Start of Block

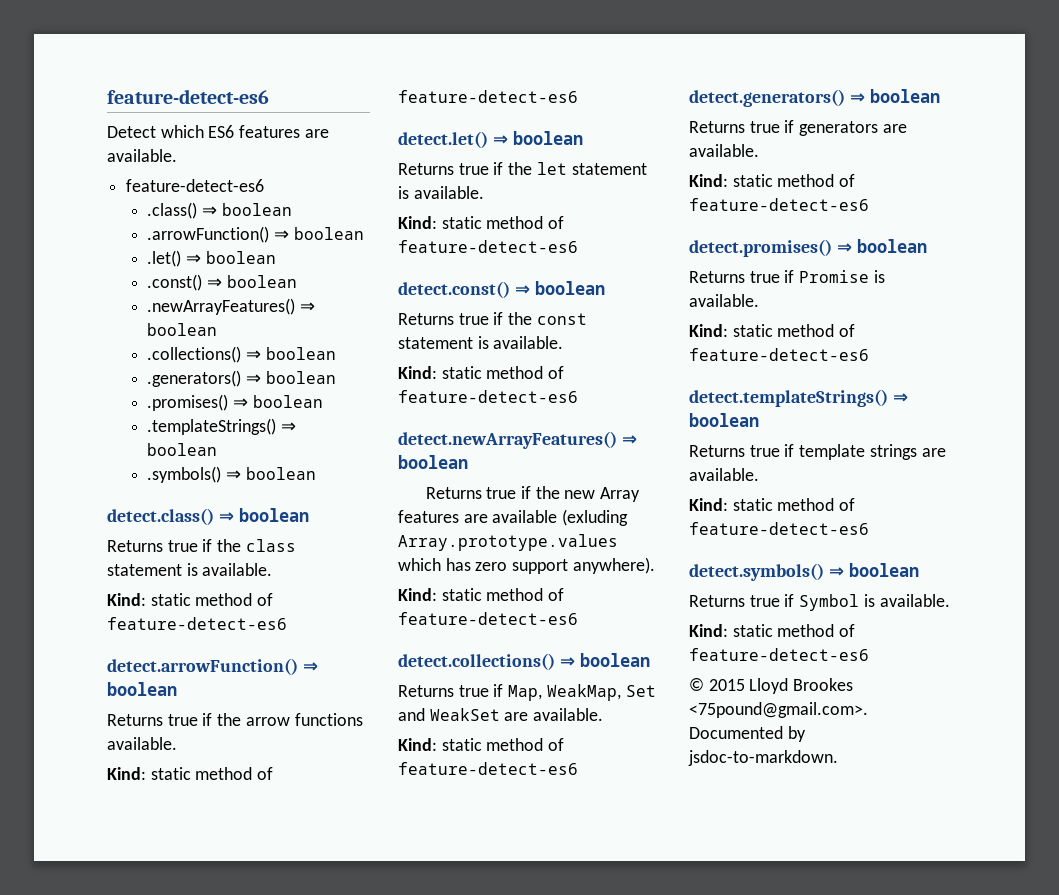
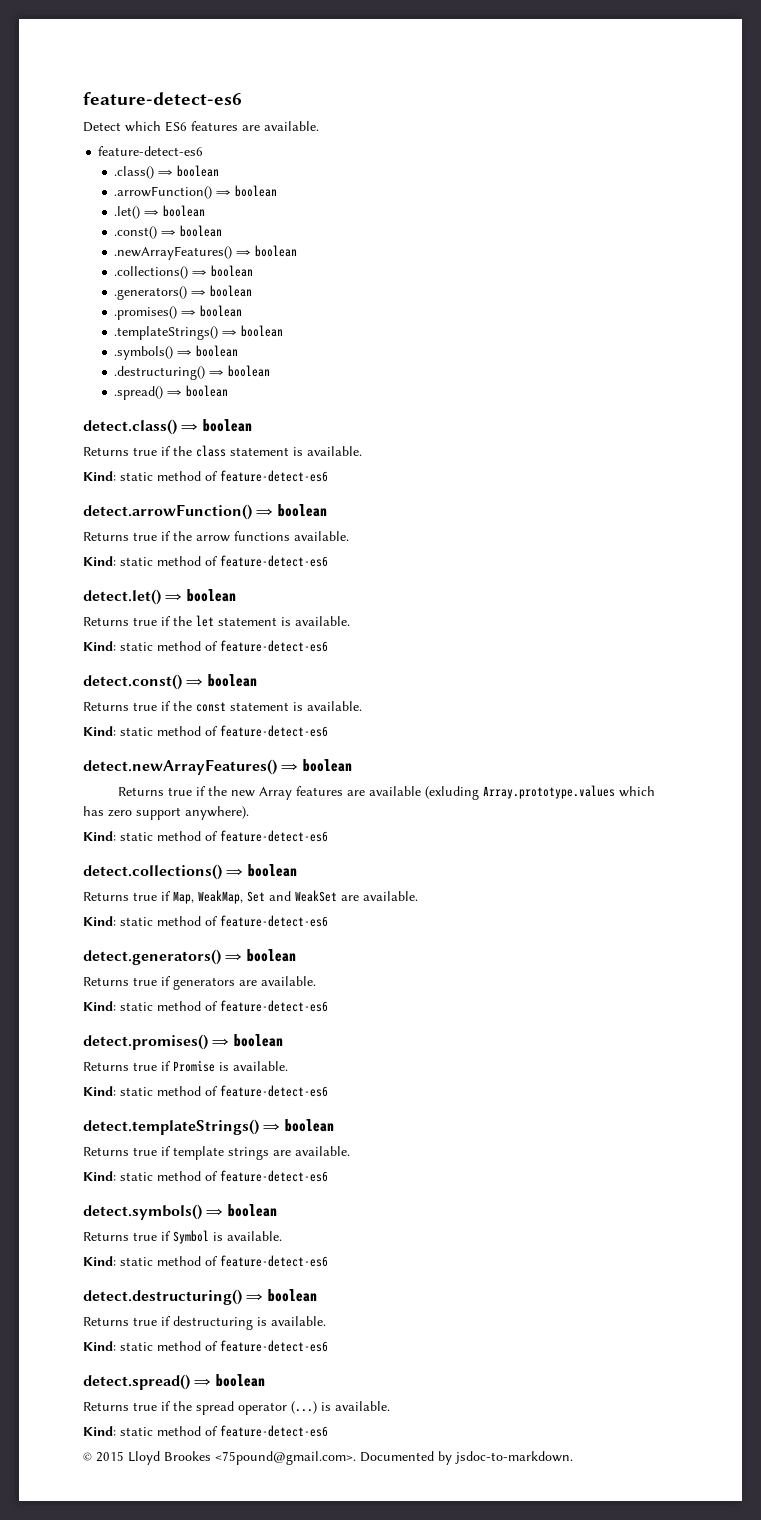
(316, 473) none -> [114,365,271,380] [114,385,229,400] // .destructuring() ⇒ boolean // .spread() ⇒ boolean
(869, 654) none -> [83,1289,317,1305] [83,1316,326,1330] [83,1340,328,1352] [83,1374,265,1390] [83,1401,390,1415] [83,1425,328,1437] // detect.destructuring() ⇒ boolean // Returns true if destructuring is available. // Kind: static method of feature-detect-es6 // detect.spread() ⇒ boolean // Returns true if the spread operator (...) is available. // Kind: static method of feature-detect-es6

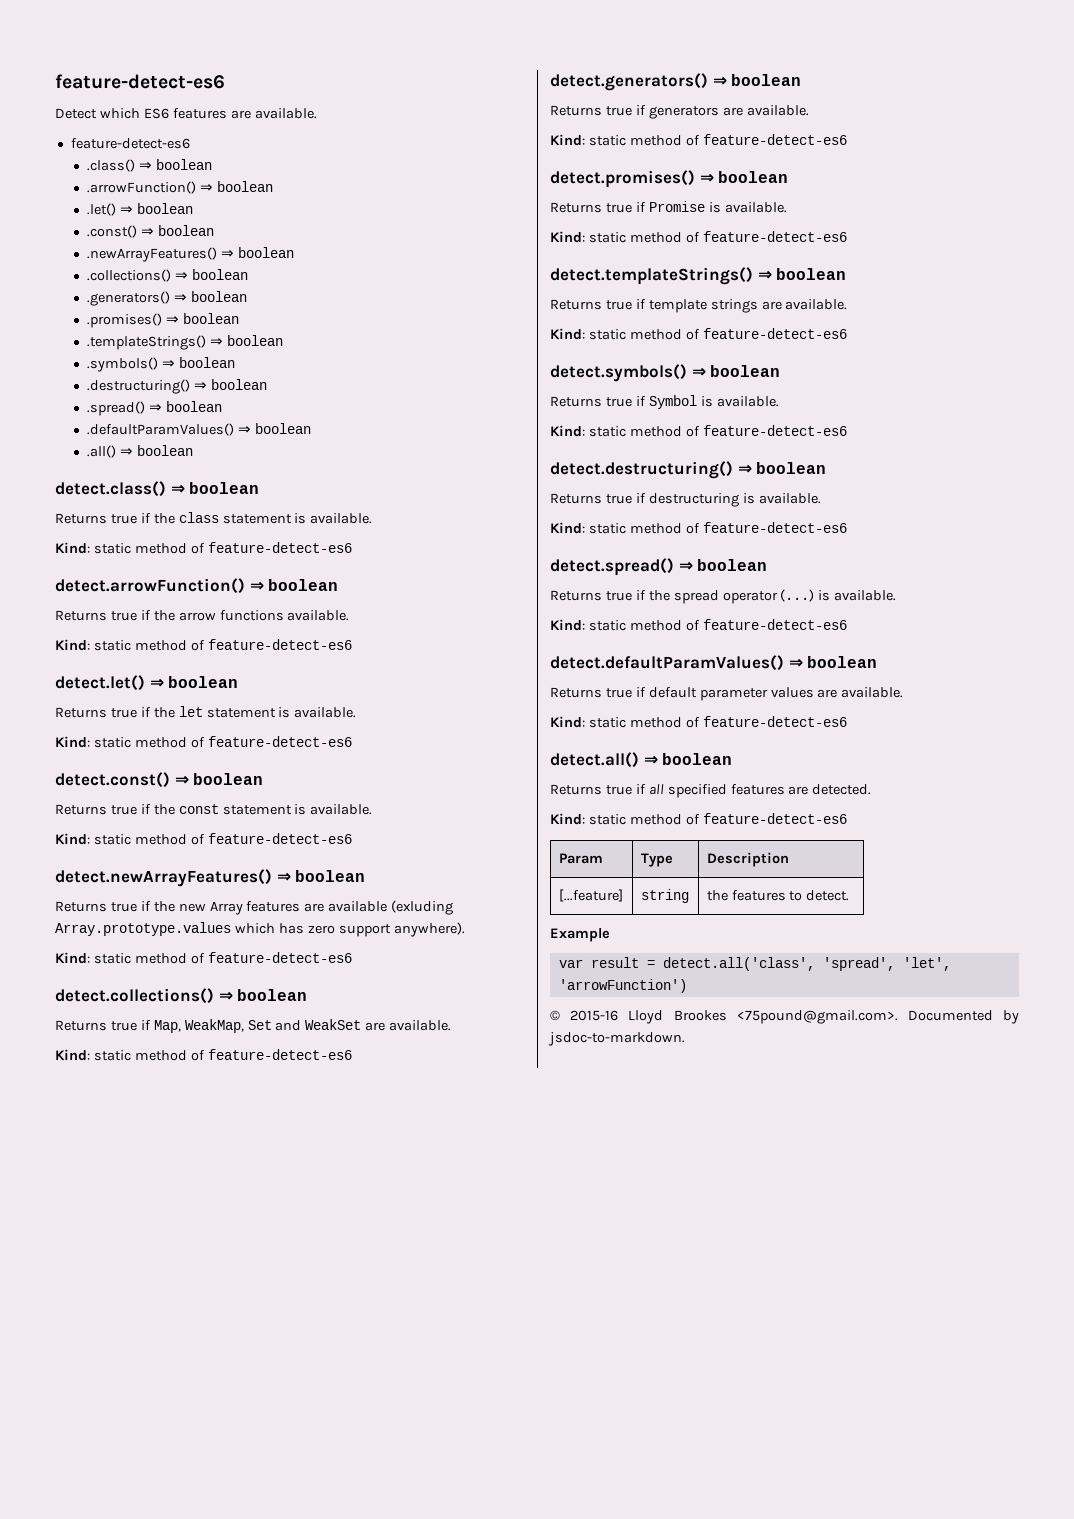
(229, 391) none -> [87,423,311,436] [87,445,193,458] // .defaultParamValues() ⇒ boolean // .all() ⇒ boolean
(328, 1431) none -> [550,655,878,671] [550,687,904,701] [550,716,847,728] [550,752,733,768] [550,784,872,798] [550,813,847,825] [558,853,603,864] [640,853,673,867] [706,852,789,867] [558,889,623,902] [640,889,689,903] [706,890,850,901] [550,928,610,942] [558,957,951,971] [558,979,687,993] // detect.defaultParamValues() ⇒ boolean // Returns true if default parameter values are available. // Kind: static method of feature-detect-es6 // detect.all() ⇒ boolean // Returns true if all specified features are detected. // Kind: static method of feature-detect-es6 // Param | Type | Description // [...feature] | string | the features to detect. // Example // var result = detect.all('class', 'spread', 'let', 'arrowFunction')
[96,1451,124,1462] 2015 -> [570,1010,619,1021] 2015-16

End of Block

* What the task requires
Only the lines from the one containing "(328, 1431) none" through the last line of the records belong in the answer, each written out exactly.

* Solution
(328, 1431) none -> [550,655,878,671] [550,687,904,701] [550,716,847,728] [550,752,733,768] [550,784,872,798] [550,813,847,825] [558,853,603,864] [640,853,673,867] [706,852,789,867] [558,889,623,902] [640,889,689,903] [706,890,850,901] [550,928,610,942] [558,957,951,971] [558,979,687,993] // detect.defaultParamValues() ⇒ boolean // Returns true if default parameter values are available. // Kind: static method of feature-detect-es6 // detect.all() ⇒ boolean // Returns true if all specified features are detected. // Kind: static method of feature-detect-es6 // Param | Type | Description // [...feature] | string | the features to detect. // Example // var result = detect.all('class', 'spread', 'let', 'arrowFunction')
[96,1451,124,1462] 2015 -> [570,1010,619,1021] 2015-16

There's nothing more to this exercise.